An associate professor in the School for the Future of Innovation in Society and the School of Arts, Media and Engineering, Spackman studies the environmental and social impact of scientific and technological efforts to manipulate sensory experiences of smelling and tasting. Her book explores how tap water in the United States and Europe got to taste the way it does, and her research weaves together different methods from history, anthropology, and the arts to create experiential learning opportunities for policy makers and the public as they deliberate around what sort of sensory futures they'd like to bring about.

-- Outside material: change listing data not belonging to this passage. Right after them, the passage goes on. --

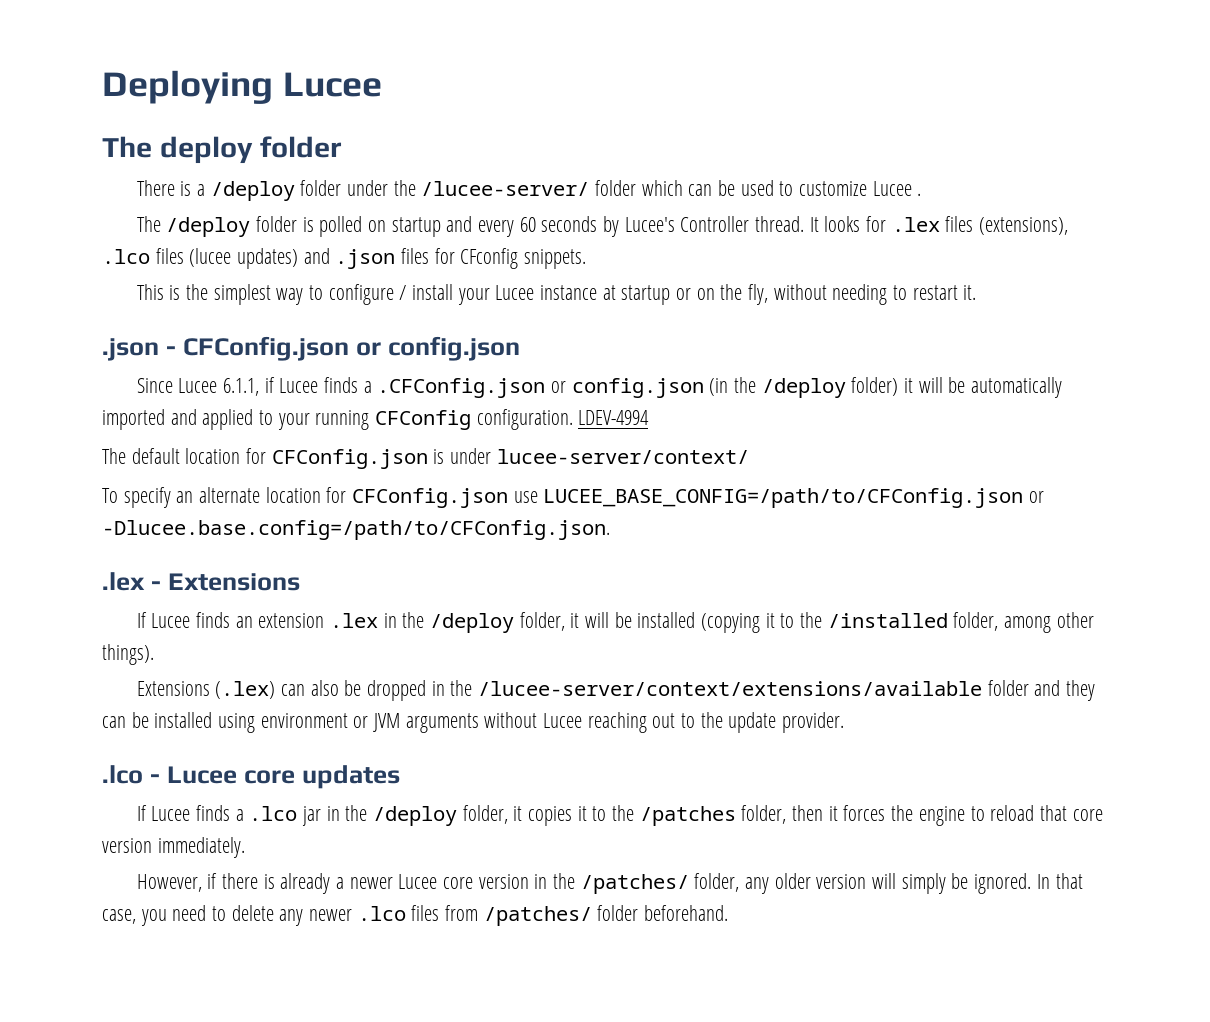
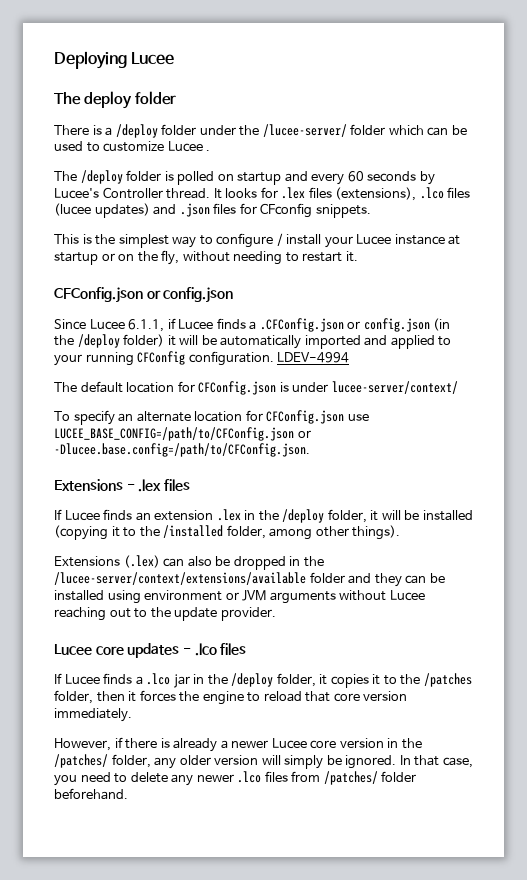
- .json - CFConfig.json or config.json
+ CFConfig.json or config.json
- .lex - Extensions
+ Extensions - .lex files
- .lco - Lucee core updates
+ Lucee core updates - .lco files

The review committee shares, “This extraordinary book takes up a subject that might seem to be, literally, nothing — the taste of water — and then unfolds that seemingly negligible thing in the richest historical, scientific, and social contexts. Combining analysis of chemical and industrial processes with a study of the social formation of taste, Christy Spackman reveals the complex interplay among the scientific advances, cultural expectations, and hidden labor that shape the palatability and sustainability of drinking water. ‘The Taste of Water’ invites readers across the disciplines and beyond the academy to consider how their own preferences and habits around a critical and taken-for-granted resource intersects directly with public policy and environmental futures.”

Spackman will engage students and faculty during a lecture to be announced this fall, alongside Jo Guldi, who was awarded the 2024 Book Award for “The Long Land War: The Global Struggle for Occupancy Rights” and whose lecture was postponed earlier this year. In the meantime, readers can learn more by watching Spackman’s interview with Wellington Square Bookshop on YouTube.

Three books were shortlisted for the award, including “The Nonconformists: American and Czech Writers across the Iron Curtain” by Brian K. Goodman and “Aloha Compadre: Latinxs in Hawaiʻi” by Rudy P. Guevarra, Jr.